Il primo periodo del medesimo secondo comma, invece, “accoglie i contenuti di alcuni dei disegni di legge all’esame in cui si propone, nella valutazione della volontà contraria all’atto sessuale, la valutazione della situazione e del contesto in cui il fatto è commesso. Parimenti, il testo presentato accoglie la sollecitazione, proposta da alcuni Gruppi, di una graduazione della pena, differenziando i casi in cui il reato di violenza sessuale sia commesso mediante violenza e minaccia; tuttavia, come indicato nel dibattito, non sono state aumentate le pene già previste ma, appunto, si è proceduto a una loro graduazione. Infine, nell’ultimo comma dell’articolo 609-bis del codice penale nel testo proposto, si è proceduto ad una riformulazione dell’attenuante dei casi di minore gravità, ancorando tale circostanza a specifici parametri ripresi dalla giurisprudenza. Anche in questo caso, la modifica è stata oggetto di dibattito in Commissione. Si tratta, quindi, di un testo aperto che raccoglie modifiche di natura tecnico-giuridica ed indicazioni emerse dagli interventi dei componenti della Commissione, nel tentativo di rappresentare, per quanto possibile, un punto di equilibrio. Avverte quindi che, dal momento che un Gruppo parlamentare non può essere presente alla seduta, non sottoporrà oggi al voto l’adozione di questo testo come testo base“.
***
PROPOSTA DI TESTO UNIFICATO PRESENTATA DAL RELATORE PER I DISEGNI DI LEGGE NN. 90, 1715, approvato dalla Camera dei deputati, 1716, 1717 e 1743
Modifica dell’articolo 609-bis del codice penale in materia di violenza sessuale – Art. 1
L’articolo 609-bis del codice penale è sostituito dal seguente:
Art. 609-bis – (Violenza sessuale)
Chiunque, contro la volontà di una persona, compie nei confronti della stessa atti sessuali ovvero la induce a compiere o subire i medesimi atti è punito con la reclusione da quattro a dieci anni.
La volontà contraria all’atto sessuale deve essere valutata tenendo conto della situazione e del contesto in cui il fatto è commesso. L’atto sessuale è contrario alla volontà della persona anche quando è commesso a sorpresa ovvero approfittando della impossibilità della persona stessa, nelle circostanze del caso concreto, di esprimere il proprio dissenso.

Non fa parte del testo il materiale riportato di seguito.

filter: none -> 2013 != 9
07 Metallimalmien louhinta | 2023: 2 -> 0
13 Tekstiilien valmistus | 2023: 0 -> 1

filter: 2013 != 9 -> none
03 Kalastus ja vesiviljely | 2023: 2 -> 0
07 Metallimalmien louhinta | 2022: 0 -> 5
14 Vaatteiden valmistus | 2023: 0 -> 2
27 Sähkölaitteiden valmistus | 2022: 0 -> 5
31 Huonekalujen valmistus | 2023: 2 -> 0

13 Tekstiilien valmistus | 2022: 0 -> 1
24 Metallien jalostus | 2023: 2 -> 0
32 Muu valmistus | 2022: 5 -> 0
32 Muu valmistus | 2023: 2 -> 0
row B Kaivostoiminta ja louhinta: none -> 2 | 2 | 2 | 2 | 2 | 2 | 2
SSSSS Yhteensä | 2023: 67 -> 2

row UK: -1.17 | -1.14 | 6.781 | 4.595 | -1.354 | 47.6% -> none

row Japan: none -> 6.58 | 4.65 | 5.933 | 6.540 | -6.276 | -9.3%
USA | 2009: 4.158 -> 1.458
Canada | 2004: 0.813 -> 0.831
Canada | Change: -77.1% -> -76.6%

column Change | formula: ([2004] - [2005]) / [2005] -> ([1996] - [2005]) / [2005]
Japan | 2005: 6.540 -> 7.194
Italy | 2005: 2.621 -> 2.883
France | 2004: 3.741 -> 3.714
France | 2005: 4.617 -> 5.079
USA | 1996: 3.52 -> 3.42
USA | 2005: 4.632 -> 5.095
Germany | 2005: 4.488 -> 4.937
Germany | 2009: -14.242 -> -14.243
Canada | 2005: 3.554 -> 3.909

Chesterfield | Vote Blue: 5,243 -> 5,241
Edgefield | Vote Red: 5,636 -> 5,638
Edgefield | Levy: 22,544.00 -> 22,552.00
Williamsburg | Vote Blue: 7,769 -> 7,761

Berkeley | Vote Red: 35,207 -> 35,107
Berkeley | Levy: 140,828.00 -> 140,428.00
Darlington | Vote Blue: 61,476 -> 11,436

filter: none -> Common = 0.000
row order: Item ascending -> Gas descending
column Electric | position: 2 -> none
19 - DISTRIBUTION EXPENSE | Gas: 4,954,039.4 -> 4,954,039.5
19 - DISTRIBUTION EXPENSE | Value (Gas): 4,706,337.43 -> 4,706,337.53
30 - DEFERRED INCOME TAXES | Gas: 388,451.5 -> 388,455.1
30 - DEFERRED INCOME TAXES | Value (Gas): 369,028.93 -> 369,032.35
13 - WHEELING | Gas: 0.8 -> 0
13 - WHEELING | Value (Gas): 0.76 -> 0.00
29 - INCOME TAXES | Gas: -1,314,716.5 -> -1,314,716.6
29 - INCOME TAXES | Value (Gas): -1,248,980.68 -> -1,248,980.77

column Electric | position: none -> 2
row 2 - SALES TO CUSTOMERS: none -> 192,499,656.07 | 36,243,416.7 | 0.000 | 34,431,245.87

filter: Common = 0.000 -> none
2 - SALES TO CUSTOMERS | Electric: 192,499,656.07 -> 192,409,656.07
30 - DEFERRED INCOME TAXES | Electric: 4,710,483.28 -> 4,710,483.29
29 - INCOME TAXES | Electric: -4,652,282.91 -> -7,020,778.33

La pena è della reclusione da sei a dodici anni se il fatto è commesso mediante violenza o minaccia, abuso di autorità ovvero approfittando delle condizioni di inferiorità fisica o psichica della persona offesa.
La pena è diminuita in misura non eccedente i due terzi quando, per le modalità della condotta e per le circostanze del caso concreto, nonché in considerazione del danno fisico o psichico arrecato alla persona offesa, il fatto risulti di minore gravità.